We tried the 'gritty realism' of a short rest being 8 hours and a long rest being a week, but decided that it would lead to almost everyone playing Fighters or Warlocks to 'game' around the system.

---

My Saturday group has all new players (First or second campaign, other than myself and the DM) and we are going through The Mad Mage's Dungeon campaign - boy, the difference in player knowledge/skill is astounding. Totem Barbarian (Self), Assassin Rogue, Horizon Ranger, Diviniation Wizard, Lore Bard, and Life Cleric took almost twice as long to down a Behir at level 10.
Can I ask you for some advice?
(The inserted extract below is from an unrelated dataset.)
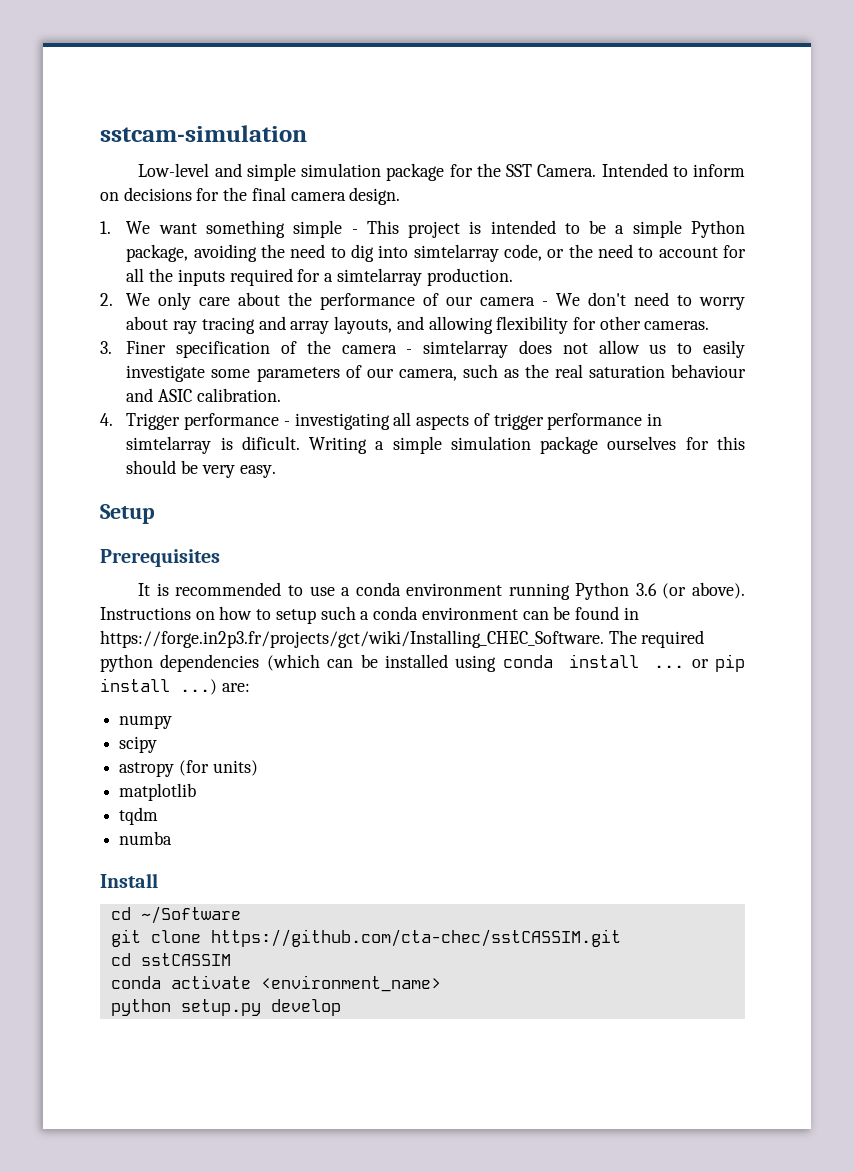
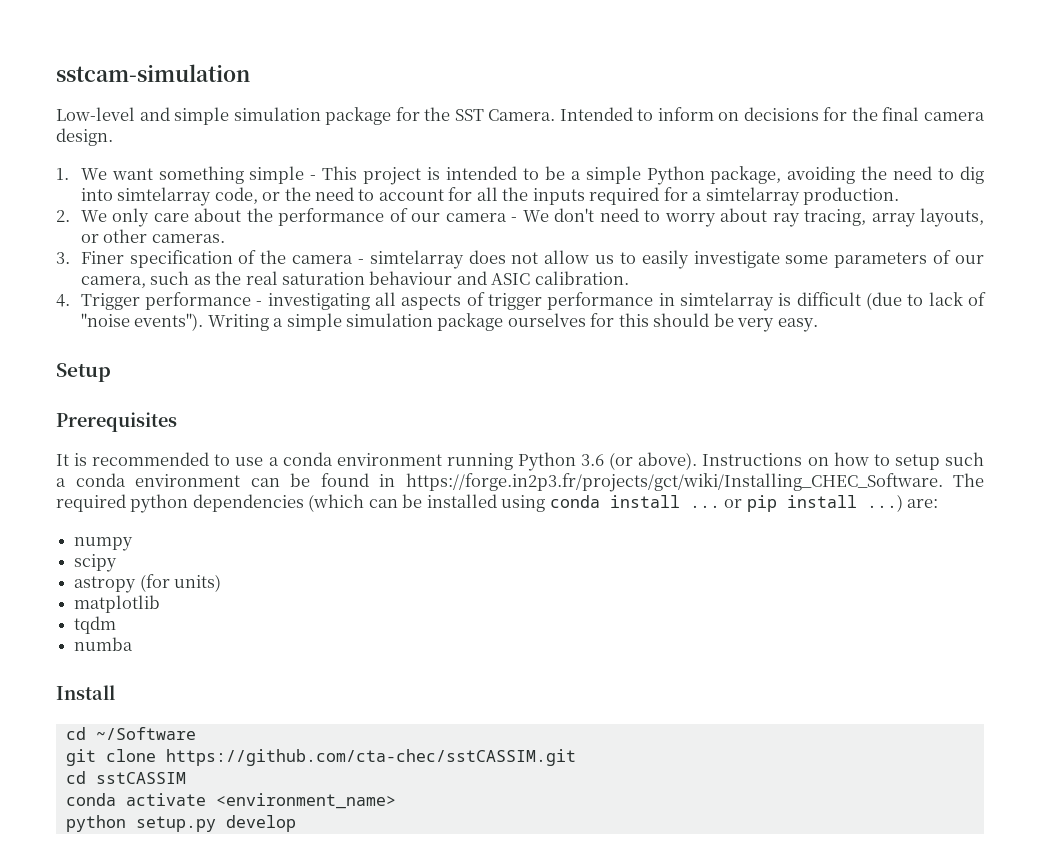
[201,316,596,334] tracing and array layouts, and allowing flexibility for -> [804,208,984,227] [80,234,99,243] tracing, array layouts, or
[241,436,300,450] dificult. -> [796,292,986,310] [80,313,204,331] difficult (due to lack of "noise events").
Heres my situation (first session is this Saturday):

I'm the DM. Been doing it 20 years but havent played 5e. I read the rules, but Most of the players will know the system better than me in the beginning. I have 1 veteran player, 2 intermediate, and 1 brand new player. Is class balance going to be an issue where the new player makes a vanilla PHB, and the more experienced players make something out of Tasha's? (Which I dont have either so that could be a surprise). I'm not going to restrict the characters even if I don't know the system. I've got enough DM experience to figure it out pretty quickly.

My two main questions would be:

1. What sort of quirks about 5e could trip up a DM new to the system?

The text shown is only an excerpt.